There’s something like that here in Finland at the darkest point of the year. It feels like it’s almost always night. There are a few hours of daylight, but it’s subdued and the light is diffuse. (The few times I’ve seen the sun, it’s felt like a holiday or like dawn; it’s been so close to the horizon and all light, no heat.) And there are strange and good things happening in the winter, some of which I’ll talk about here.

But unlike Mickey, I can’t run around Joensuu in the altogether. I now understand more of the reasons behind the huge variety of winter clothing items. I know why people wear mittens rather than gloves and I’ve grown less hostile towards turtlenecks. I realize that knitting is not just something to keep your hands busy while you listen to someone. I understand that scarves are essential, not decorative, and I get why there are so many kinds of boots. Dressing is serious business when the thermometer can reach as low as 35 below. Frostbite is a real concern, not something that only afflicts mountain climbers. I’ve been biking along feeling my thumbs go numb and my thighs sting under three layers of clothing. You have to plan out what to wear so that you not only have the right kind of warm material, but so you also trap air (which provides more warmth) and make sure you don’t sweat so much that you chill. It’s a new process to me, one that takes a lot of time, and one that has made me very crabby on more than one occasion, especially when there’s a social function on the radar that will require getting into and out of these clothes more than once because said function is not in my building at school.

Winter ninja

But I’m over whining about clothing. I’m grateful for every piece I have, whether I brought it over from Oregon, acquired it at a second-hand store, or splurged on the advice of Finnish friends. I don’t even mind that these items spill out all over the place near my front door and take considerable time to get into and out of, because they help me feel more confident about venturing out when it’s really cold. I’ve made a few wardrobe adjustments that make life easier (a fleece-lined cap with ear flaps, wool-silk thermals and a puffy coat), and I’ve decided to store my bike until it’s not as cold and the snow isn’t as deep.

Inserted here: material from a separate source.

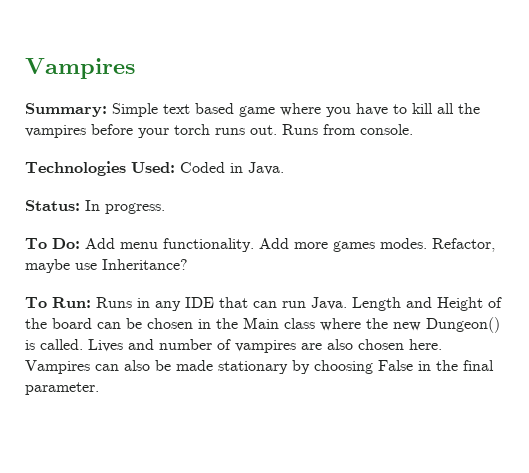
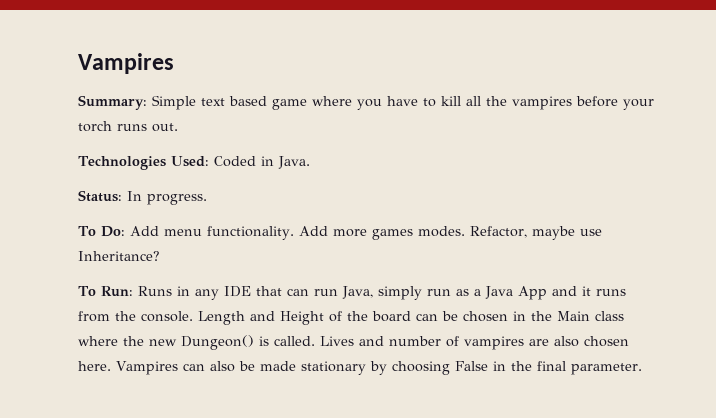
[282,124,413,135] Runs from console. -> (178, 127) none
[311,297,347,310] Java. -> [341,286,626,300] [78,311,193,322] Java, simply run as a Java App and it runs from the console.

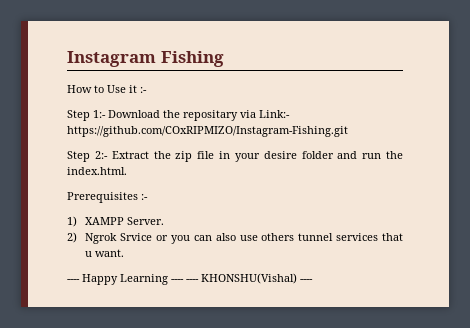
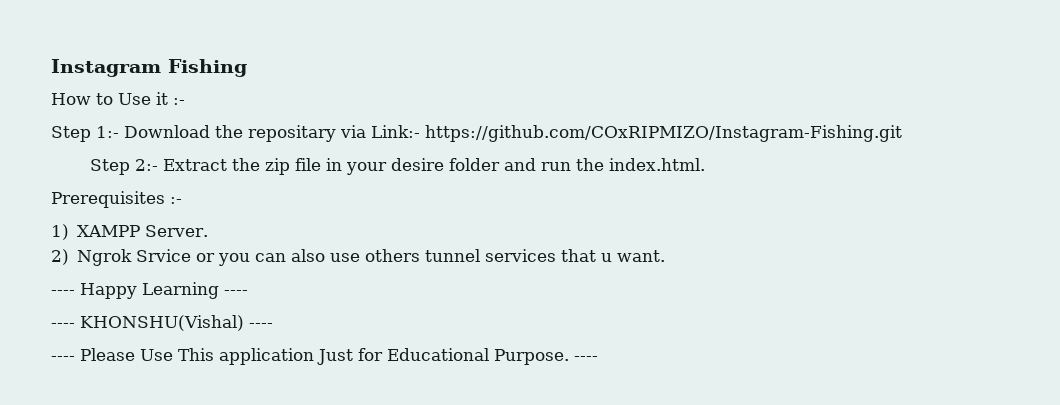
(184, 280) none -> (248, 292) //
(313, 280) none -> [51,348,598,365] // ---- Please Use This application Just for Educational Purpose. ----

Rather than whine about clothing, let me tell you a little bit about the good things from the “Night Kitchen”. A new network of friends is slowly taking shape, and I keep meeting new people. I can’t possibly replace my friends at home, but I am no longer lonely here. Today, for example, I met a friend at the weaving studio in town and through her met a few more people. We had coffee and shared a shamefully rich chocolate truffle, and I am now scheming about making rag rugs for my summer cabin. My cell phone rings more often now with calls from two particularly close friends and the occasional text message from others. I see that I haven’t scared away my students – several of my classes next term are already nearly full. I’m looking at the pictures of Finnish Facebook friends and seeing all kinds of winter delights – long-distance ice skating on lakes, ice fishing, “spark” riding. Now that I know how to dress, it might actually be fun to be active outdoors rather than coo at the pretty snow from behind triple-glazed windows.

My bus stop

And during the Christmas season, people here create loveliness out of the dark. Shops have luminaria or simple fat candles planted in the snow outside their doors. Light garlands stretch across the streets downtown. The shop windows are bright and inviting. And yesterday I went to a Christmas market. I met   Santa Claus (joulupukki), saw ponies visiting with children dressed like the Michelin man, and envied adults carrying steaming beverages in their mittened hands. It wasn’t terribly crowded, but the wooden stands and the hand-made items for sale made me feel like I had dropped into the 1700s. 

Christmas market, 3 p.m.

I know I’ll crow the first time the sun is still up when I come home from work and rejoice when I can put all the winter gear away, but for now, I’m content to live, and maybe even thrive, in this wintry night kitchen.